[Problem to work on]:
Copy out the listing that follows, exact in every word, and skip the images.

[Data for processing]:
********************
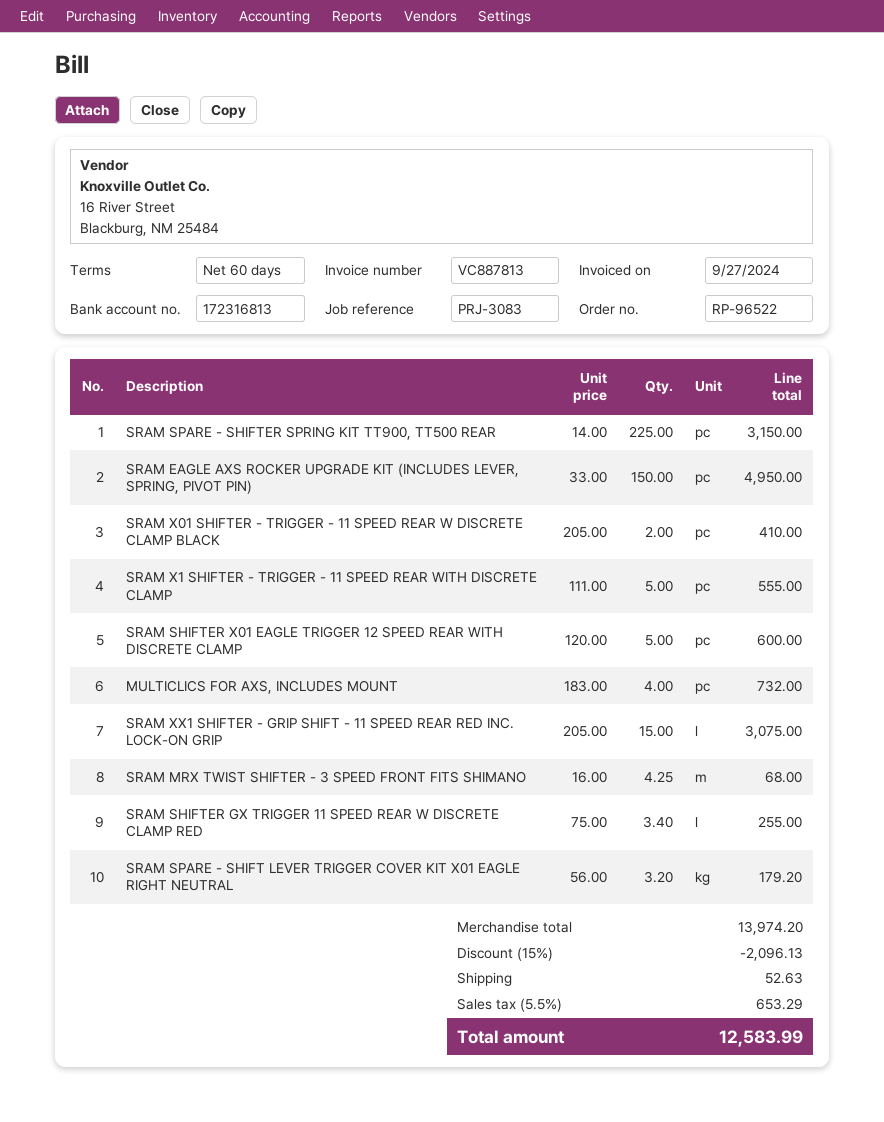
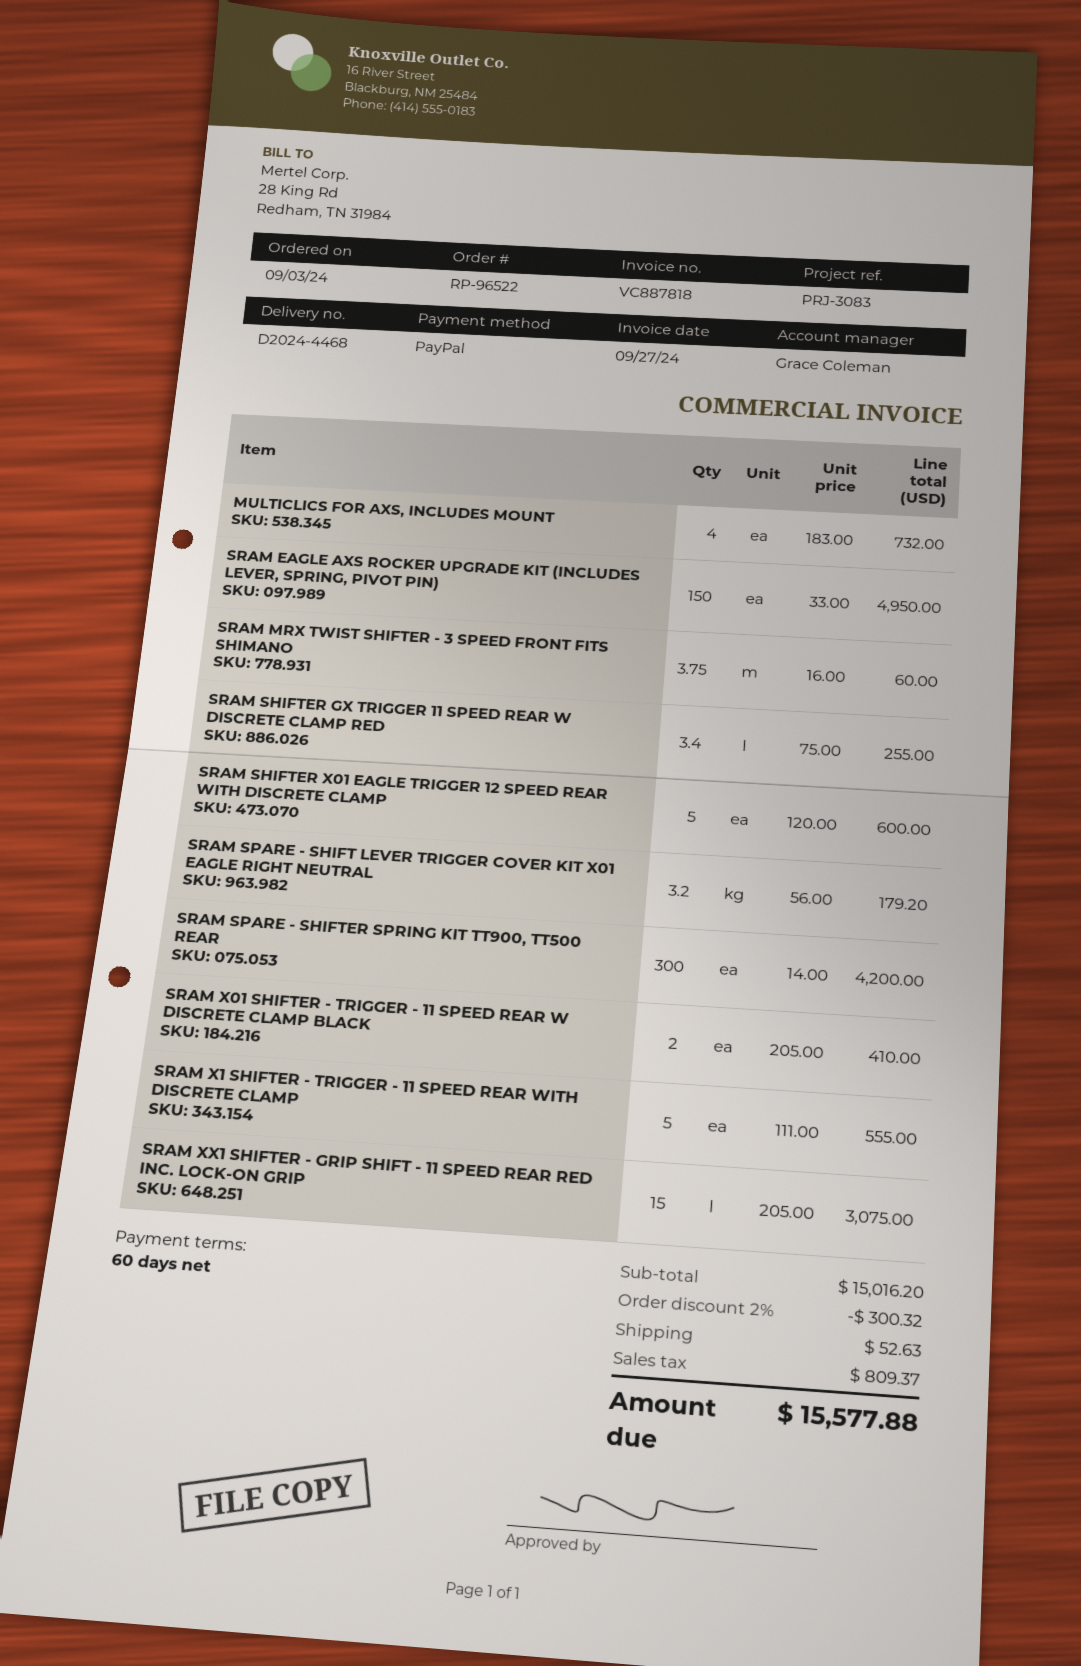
invoice number: VC887813 -> VC887818
SRAM SPARE - SHIFTER SPRING KIT TT900, TT500 REAR: 225 x 14.00 = 3150.00 -> 300 x 14.00 = 4200.00
SRAM MRX TWIST SHIFTER - 3 SPEED FRONT FITS SHIMANO: 4.25 x 16.00 = 68.00 -> 3.75 x 16.00 = 60.00
subtotal: 13974.20 -> 15016.20
discount: 15% = 2096.13 -> 2% = 300.32
tax: 653.29 -> 809.37
total: 12583.99 -> 15577.88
********************
[Output for this exercise]:
invoice number: VC887813 -> VC887818
SRAM SPARE - SHIFTER SPRING KIT TT900, TT500 REAR: 225 x 14.00 = 3150.00 -> 300 x 14.00 = 4200.00
SRAM MRX TWIST SHIFTER - 3 SPEED FRONT FITS SHIMANO: 4.25 x 16.00 = 68.00 -> 3.75 x 16.00 = 60.00
subtotal: 13974.20 -> 15016.20
discount: 15% = 2096.13 -> 2% = 300.32
tax: 653.29 -> 809.37
total: 12583.99 -> 15577.88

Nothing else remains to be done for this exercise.